# Tour De France



## Trenditional (Feb 15, 2006)

Are there any other cyclists amongst the group? Has anyone been following this year's Tour De France? If you are a fan of cycling, what is your opinion of the current state of affairs surrounding cycling?

I will say as a fan of cycling from the days when LeMond starting winning, I will always have an interest in the Tour De France. As a fan of the sport, I can say this year's race has been a bit uneventful and even a bit boring.


----------



## gmac (Aug 13, 2005)

I haven't been paying a lot of attention this year but I am certainly disillusioned by the continuing doping scandals.

However, while Armstrong's absence has certainly diluted the quality of the field it has certainly provided greater uncertainty of outcome. What, 8 different leaders so far?
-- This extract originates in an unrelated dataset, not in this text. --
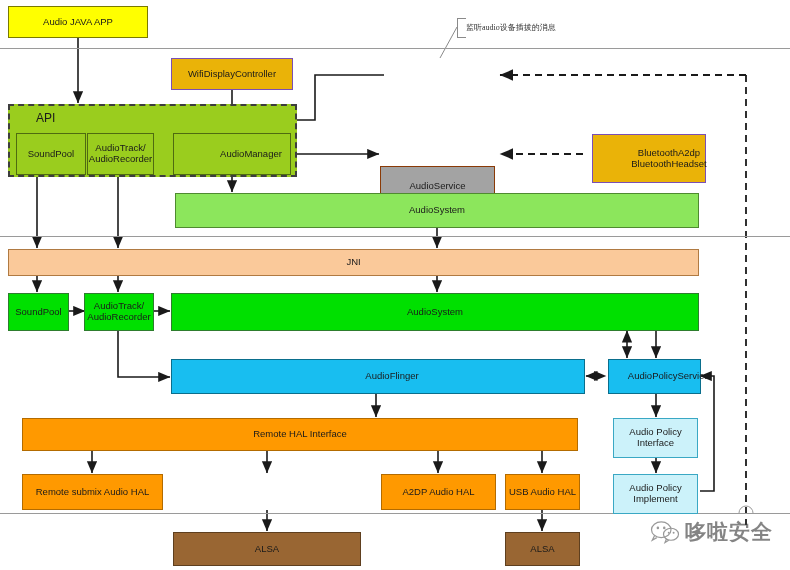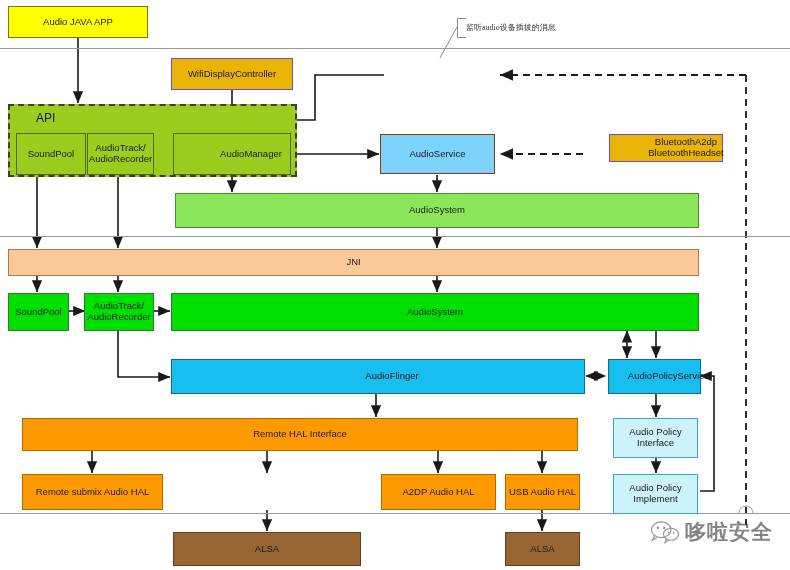"BluetoothA2dp" div.box { height: 28px -> 49px; left: 609px -> 592px }
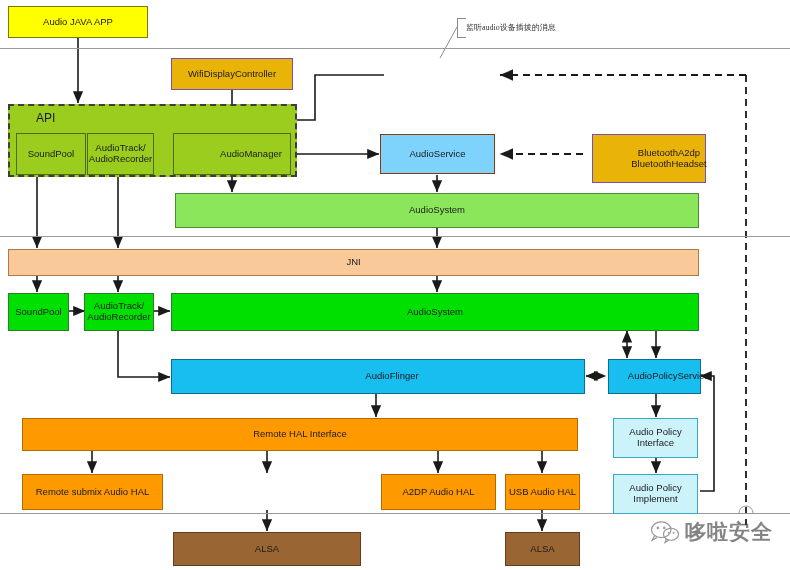"AudioService" .orange-dark { background: #7dd3fc -> #a3a3a3; margin-top: none -> 32px }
The Alps will sort the men from the boys though.

I was disappointed to miss the Beziers start a few days ago as I spent a couple of days down there as part of my recent trip to France.


----------



## cbowers (Aug 26, 2005)

gmac said:


> However, while Armstrong's absence has certainly diluted the quality of the field it has certainly provided greater uncertainty of outcome. What, 8 different leaders so far? The Alps will sort the men from the boys though.


Absolutely. This year has not been boring, outside of the repetitive nature that always accompanies the first week(hey, a bunch sprint! wow, couldn't have expected that!)


----------



## Wayfarer (Mar 19, 2006)

I am a long time cycling fan and one time fairly serious amateur rider, and have to say I was really looking forward to the power vacuum this year. Until the doping scandals. 'Tis sad that all one had to have happen to them was for their name to appear in someone's journal and you were banned. The person I feel the most sorry for is Ulrich, as he is at the end of his career. He had such a stellar start in the TdF, he could easily have won the year prior to his victory, but he was a good team player and let the clearly inferior, yet team captain, win. Then of course, he was overshadowed by Lance for seven straight years. I had hoped to see Jan win again this year.

After all the bans, I had thought maybe a big name from one of the Grand Tours might shine, a Simoni for instance. However, that is not to be either. The prolific changing the jersey is nice to see. The fact the GC winner is totally up in the air less than a week out is great too. 

So while the familiar big names are lacking from this year's TdF, it has been fun. Also, the sprinters put on a helluva show this year. The only thing that could have made it better was if Super Mario was still in his prime.


----------



## Trenditional (Feb 15, 2006)

You have to wonder how the Postal/Discovery team goes from being so dominant to barely making a ripple. Notable powers like Leipheimer, Simoni and Mayo not doing well. The first TT was not noteworthy. Zabriski gave a very lackluster performance.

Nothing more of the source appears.